A service of

Vip District could weigh opportunistic European acquisitions – CEO

Vip District may entertain M&A opportunities in its European markets, with any fresh push on inorganic growth likely only in 2026 as the group focuses this year on consolidating acquisitions, co-founder, shareholder and CEO Jesús Alonso told Mergermarket.

The Barcelona, Spain-based employee engagement software-as-a-service (SaaS) provider is not actively seeking targets but could consider potential buys if opportunities arise in, or near its six operating markets, Alonso said.

These are Spain, Italy, Germany, Portugal, France, and the Netherlands, he noted, without expressing a preference for any one of them.

While Vip District does evaluate M&A opportunities, the group’s chief focus in 2025 is on consolidating the two acquisitions completed in 2023-2024 in Germany and the Netherlands – Mivo Mitarbeitervorteile and Personeelsvoordeelwinkel, respectively, he said.

Both entities have around EUR 1m in annual revenue, he said, noting these acquisitions were financed with internal resources, Alonso added.

Vip District has reported a gross margin of EUR 13.4m and cash EBITDA of EUR 2.15m in 2024.

Target state

Ideal targets would have EUR 1m-EUR 5m in annual revenue and provide employee engagement services similar to those of Vip District, Alonso said, adding that the company welcomes target proposals.
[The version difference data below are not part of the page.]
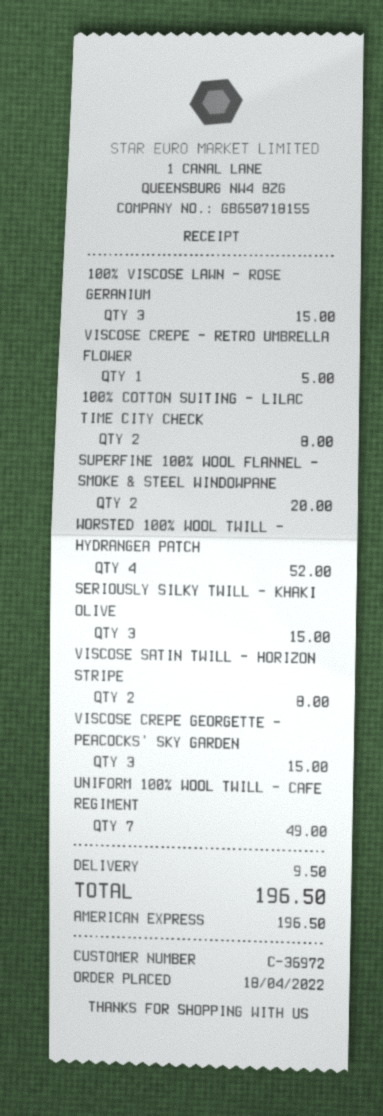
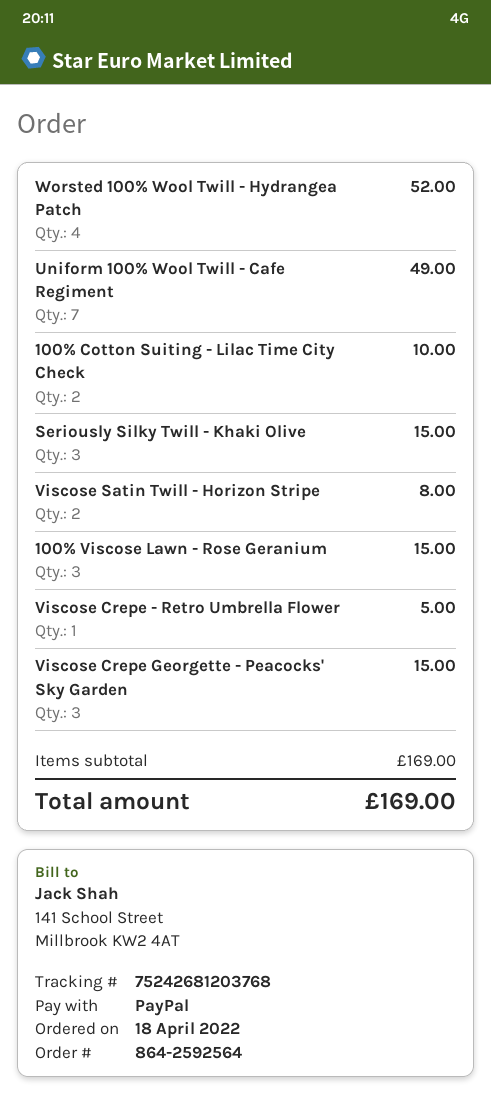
payment method: American Express -> PayPal
100% COTTON SUITING - LILAC TIME CITY CHECK: 2 for 8.00 -> 2 for 10.00
SUPERFINE 100% WOOL FLANNEL - SMOKE & STEEL WINDOWPANE: 2 for 20.00 -> none
shipping: 9.50 -> none
total: 196.50 -> 169.00

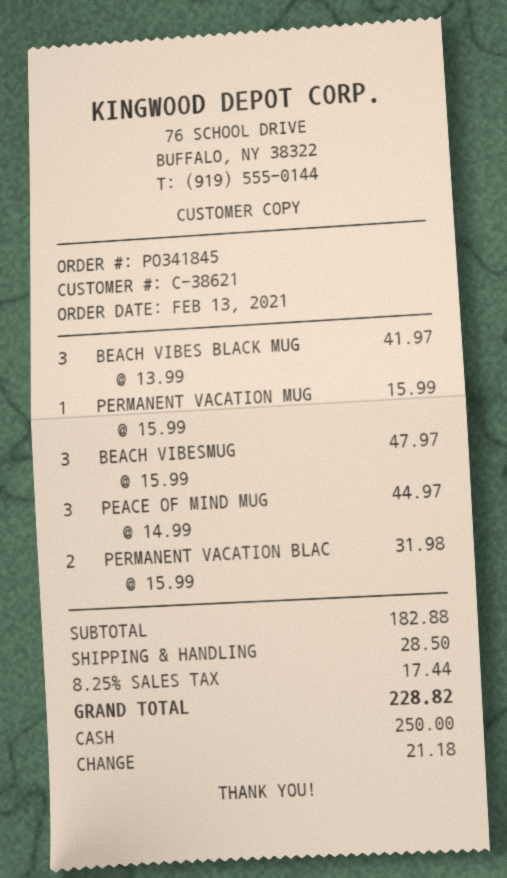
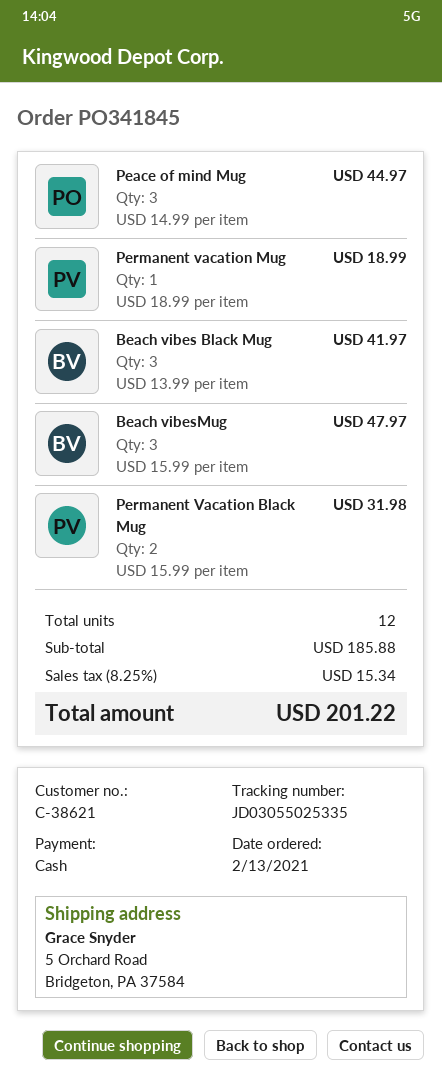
PERMANENT VACATION MUG: 1 x 15.99 = 15.99 -> 1 x 18.99 = 18.99
subtotal: 182.88 -> 185.88
shipping: 28.50 -> none
tax: 8.25% = 17.44 -> 8.25% = 15.34
total: 228.82 -> 201.22

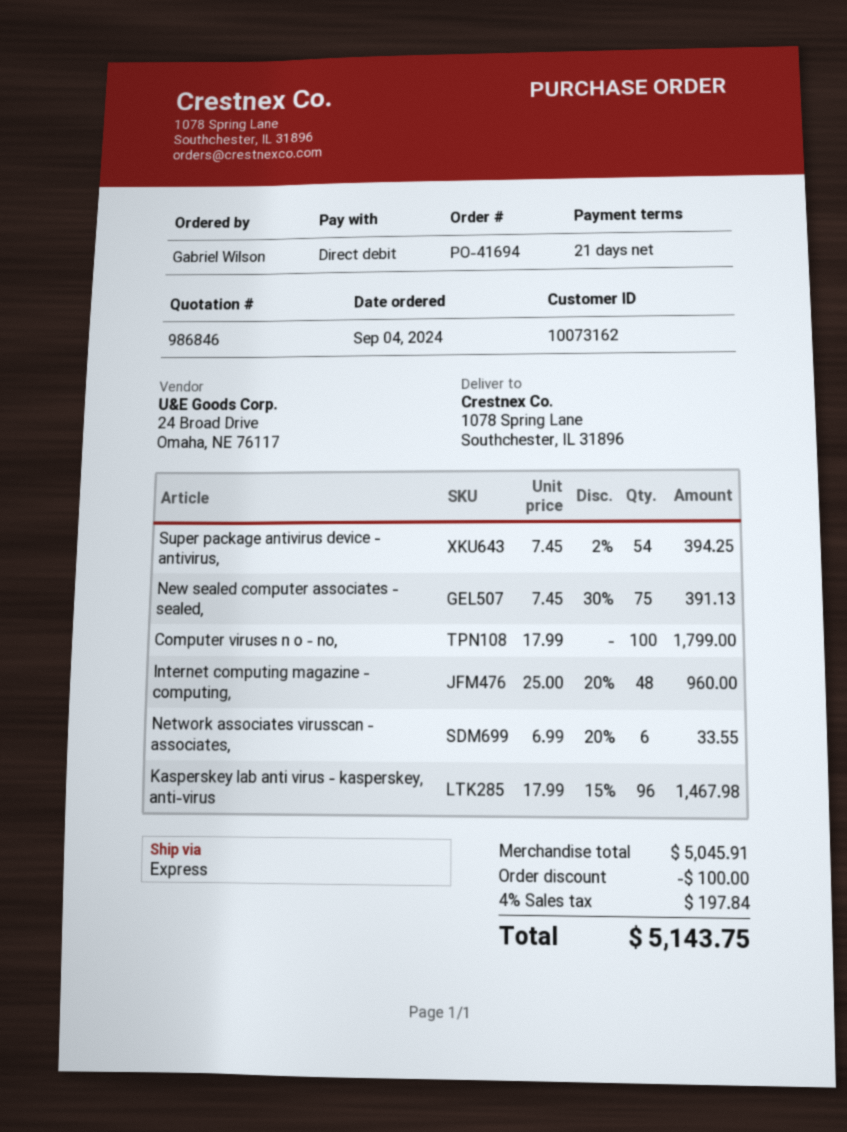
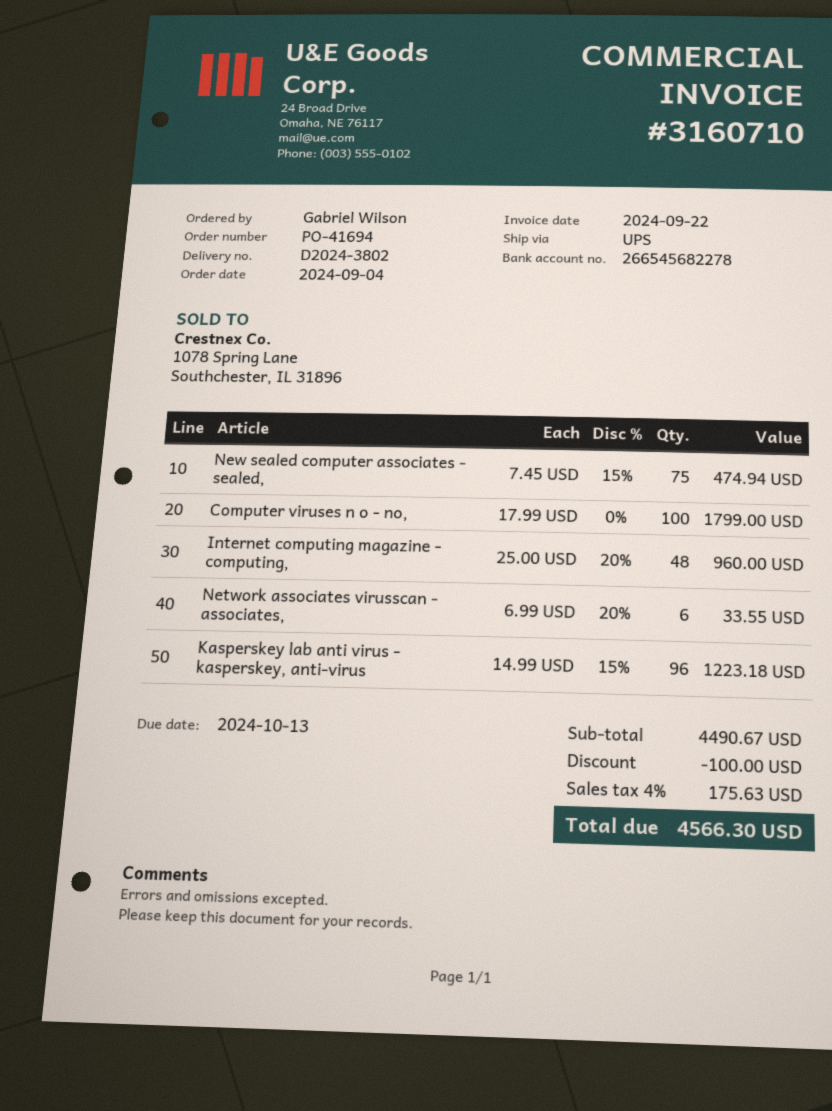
shipping method: express -> UPS
Super package antivirus device - antivirus,: 54 x 7.45 - 2% = 394.25 -> none
New sealed computer associates - sealed,: 75 x 7.45 - 30% = 391.13 -> 75 x 7.45 - 15% = 474.94
Kasperskey lab anti virus - kasperskey, anti-virus: 96 x 17.99 - 15% = 1467.98 -> 96 x 14.99 - 15% = 1223.18
subtotal: 5045.91 -> 4490.67
tax: 4% = 197.84 -> 4% = 175.63
total: 5143.75 -> 4566.30

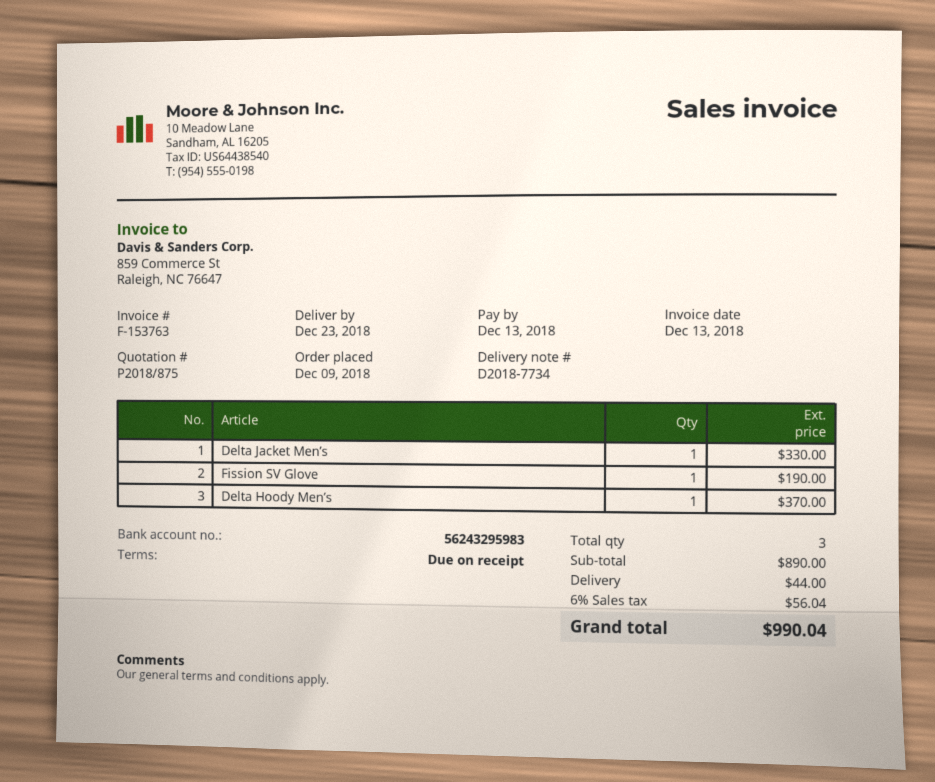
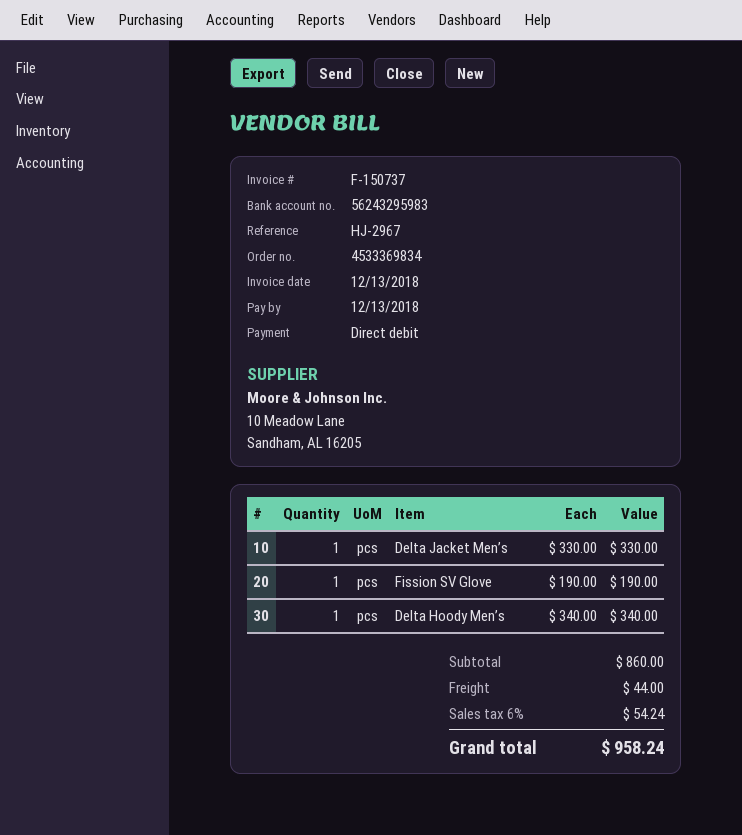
invoice number: F-153763 -> F-150737
Delta Hoody Men’s: 1 for 370.00 -> 1 for 340.00
subtotal: 890.00 -> 860.00
tax: 6% = 56.04 -> 6% = 54.24
total: 990.04 -> 958.24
Transactions could be financed with its own resources or debt instruments, such as bank loans or capital from debt funds, he said, noting that the final financial structure would be determined by factors such as the transaction size or the opportunity.

Vip District would seek a majority stake in any possible target, he noted.

If the target generates more than EUR 5m in annual revenue and presents a compelling opportunity, Vip District could consider a capital increase to bring in an industrial partner, he said.

That course could involve granting a majority stake in Vip District’s shareholding, he said, adding that these details would be defined in due course.

But Alonso noted the company would prioritize moving forward with any potential acquisition through borrowing rather than bringing in a new shareholder, given its virtually debt-free position, he added, without disclosing further balance sheet information.

Vip District has no plans to mandate a search for targets or investors, he said, noting that while it typically works with Clearwater on such matters, it is open to receiving proposals from other firms.

He emphasized that the company is open to receiving approaches from both potential investors and acquisition opportunities.

The ownership structure consists of three founding partners, each holding approximately one-third of the company, he said. They are Alonso, Marc Viladés, and Rodrigo Checa, who serve as CEO, COO and Spain country manager, respectively, Alonso noted.

One of Vip District’s main competitors is German player Corporate Benefits, Alonso said.

Vip District has 150 employees, he added.